# REPORT Project 1: Navigation

## Learning Algorithms

### Deep Q-Learning (DQN)
Deep Q-Learning is Q-learning in conjunction with neural networks. This combination has the name DQN. The implement of the algorithm is mostly based on the paper, [Human-level control through deep reinforcement
learning](https://storage.googleapis.com/deepmind-media/dqn/DQNNaturePaper.pdf).

#### Implementation
- Initialize replay memory $D$ with capacity $N$
- Initialize action-value function $\hat{q}$ with random $\text{w}$
- Initialize target action-value weights $\text{w}^{-}\leftarrow \text{w}$
- Initialize Greedy epsilon $\epsilon$
- for the episode $e \leftarrow 1$ to $M$:
    - Initialize state $S$
    - for time step $t \leftarrow 1$ to $T$:
        - Choose action $A$ from state $S$ using policy $\pi\leftarrow\epsilon-\text{Greedy}(\hat{q}(S,A,\text{w}))$
        - Take action $A$, observe reward $R$, and next state $S^{'}$
        - Store experience tuple $(S,A,R,S^{'})$ in replay memory $D$
        - $S \leftarrow S^{'}$
        - Obtain random minibatch of tuples $(s_j,a_j,r_j,s_{j+1})$ from $D$
        - Set target $y_j = r_j + \gamma\max_a\hat{q}(s_{j+1},a,\text{w}^{-})$
        - Update: $\Delta\text{w} = \alpha(y_j - \hat{q}(s_j,a_j,\text{w}))\nabla_{\text{w}}\hat{q}(s_j,a_j,\text{w})$
        - Every $C$ steps, soft update parameters with $\tau$: $\text{w}^{-}\leftarrow\tau * \text{w} + (1 - \tau) * \text{w}^{-}$
    - Update $\epsilon\leftarrow\epsilon * decay$

#### Hyperparameters
- Buffer size or capacity $(N)$ of replay memory $(D)$: ${10}^5$
- Minibatch size                    : $64$
- Greedy Policy Epsilon $(\epsilon)$
 - Initial: $1.0$
 - Minimum: $0.01$
 - Decay: $0.995$
- Number of episodes $(M)$: $2,000$
- Max step per episode $(T)$: $1,000$
- Discount factor or Gamma $(\gamma)$: $0.99$
- Interpolation rate $(\tau)$ for soft update target model parameters: $10^{-3}$
- Update model parameters every $(C)$ steps: 4


#### DQN model architecture
![Basic DQN](images/dqn-model.png)
The model or network for learn (local) or target consists of two fully-connected layers with 64 units each.  Each layer is followed by ReLu activation layer.  The input layer size is 37 as of the dimension of the state.  The output layer size is 4 as of the number of actions.

### Double DQN

The idea came from a paper titled [*Deep Reinfocement Learning with Double Q-Learning (van Hasselt, Guez, and Silver, 2015)*](https://arxiv.org/pdf/1509.06461.pdf). In the paper, the authors demonstrated that the basic DQN has a tendency to overestimate values for Q, which may be harmful to training performance and sometimes can lead to suboptimal policies. The root cause of this is the max operation in the Bellman equation.
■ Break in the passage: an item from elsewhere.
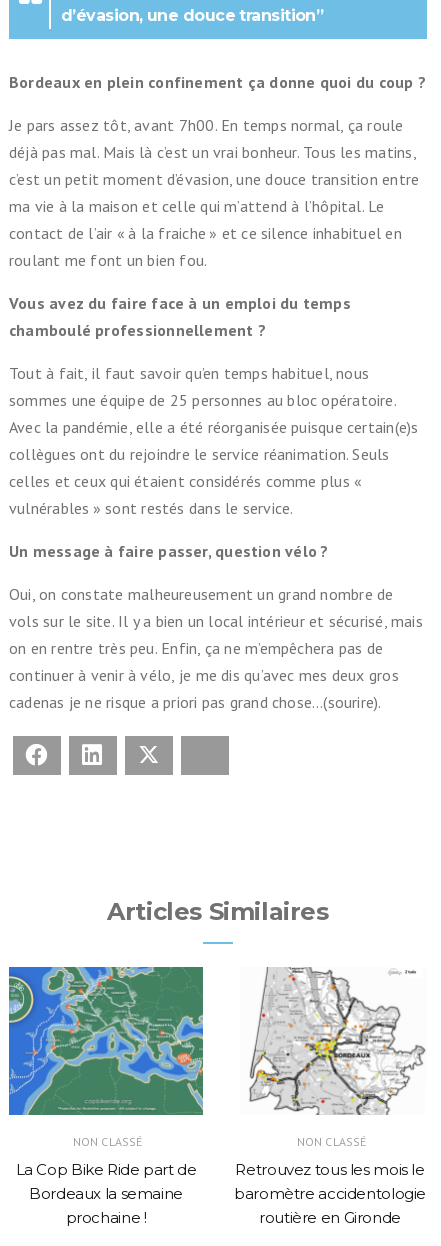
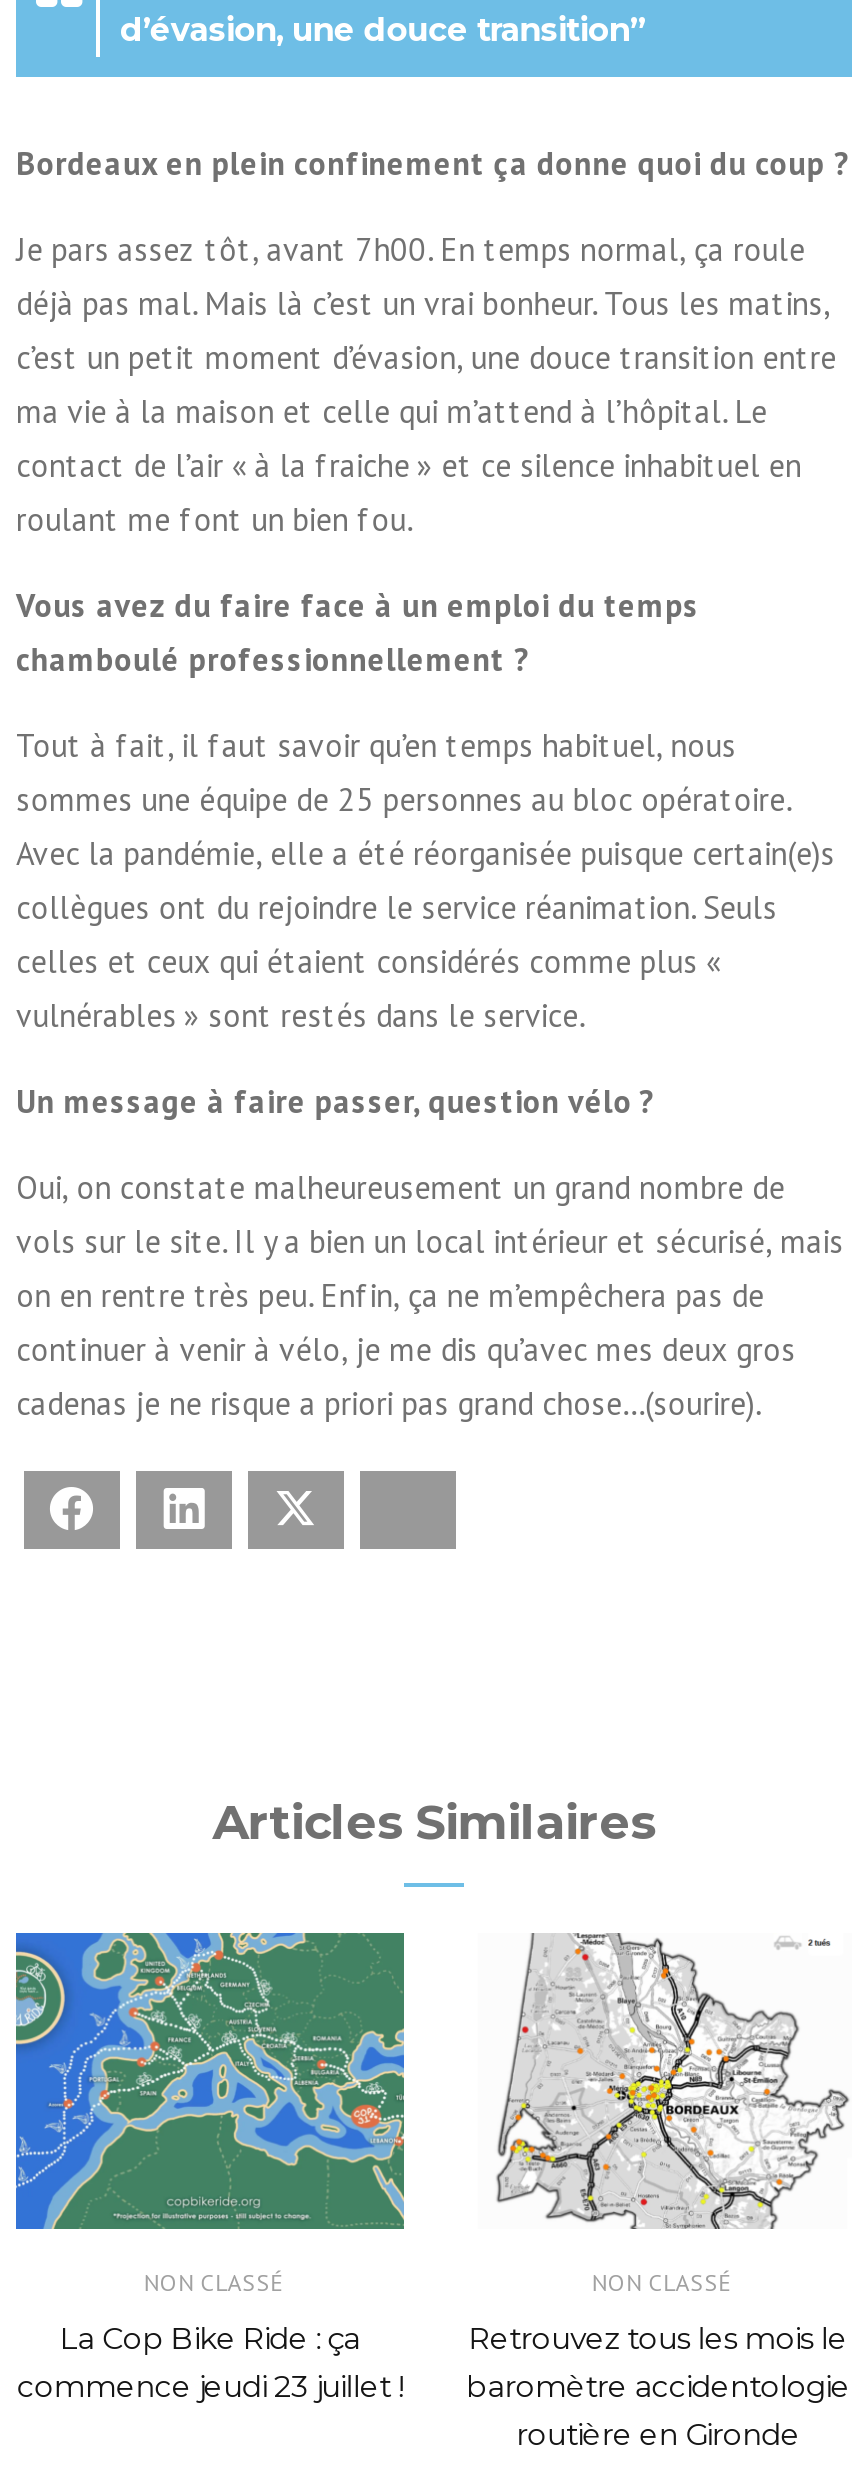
- La Cop Bike Ride part de
- Bordeaux la semaine
- prochaine !
+ La Cop Bike Ride : ça
+ commence jeudi 23 juillet !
As a solution to this problem, the authors proposed modifying the Bellman update a bit. The authors of the paper proposed choosing actions for the next state using the trained network but taking values of $\hat{q}$ from the target net.

$$y_j = r_j + \gamma\hat{q}(s_{j+1},{\arg\max}_a\hat{q}(s_{j+1},a,\text{w}),\text{w}^{-})$$

### Dueling DQN


This improvement was proposed in the paper called [Dueling Network Architectures for Deep Reinforcement Learning (Wang et al., 2015)](https://arxiv.org/pdf/1511.06581.pdf).  It brought better training stability, faster convergence and better results on the Atari benchmark. The core concept is that the Q-value $Q(s,a)$ the network is trying to estimate can be devided into the value of the state $V(s)$ and the advantage of actions in this state $A(s)$.

$$Q(s, a) = V(s) + A(s, a)$$

The intuition behind this is that the value of most states do not vary a lot across actions. It makes sense to try estimating them directly.  But we still need to capture the difference actions make which can be measured by $A(s, a)$.

This modification can be done in the network as the following:


![Dueling DQN](images/dueling-dqn-udacity.png)
$$\text{A basic DQN (top) and dueling architecture (bottom)}$$
$$\text{Source: Udacity's Deep Reinforcement Learning NanoDegree}$$

#### Dueling DQN model architecture
![Dueling DQN](images/dueling-dqn.png)

We add two fully connected layers- one-unit layer for $V(s)$ and four-unit layer for $A(s)$.  The output is the summation of the two layers.

## Rewards

**Basic DQN**

Environment solved in 428 episodes!	Average Score: 13.11
![Basic DQN](report/basic.png) 

**Double DQN**

Environment solved in 407 episodes!	Average Score: 13.00
![Double DQN](report/double.png) 

**Dueling DQN**

Environment solved in 390 episodes!	Average Score: 13.04
![Dueling DQN](report/dueling.png) 

**Double Dueling DQN**

Environment solved in 414 episodes!	Average Score: 13.01
![Double Dueling DQN](report/double_dueling.png)

### Comparisons
In this project, all DQN with extensions seem to perform slightly better (solved faster) than the basic or vanilla DQN.
![Comparision](report/compare.png)

## What's Next?

There're a lot improvements we can do such as:
- Adjust hyperparameters for each algorithms to improve the agent's performance.
- Try implement different extensions of DQN such as:
  - [Prioritzed experience replay](https://arxiv.org/abs/1511.05952)
  - [N-steps DQN](http://incompleteideas.net/papers/sutton-88-with-erratum.pdf)
  - [Distributional DQN](https://arxiv.org/abs/1707.06887)
  - [Noisy DQN](https://arxiv.org/abs/1706.10295)
  - Or the combinations of these extensions [Rainbow](https://arxiv.org/abs/1710.02298)
- Try to train an agent from raw pixels!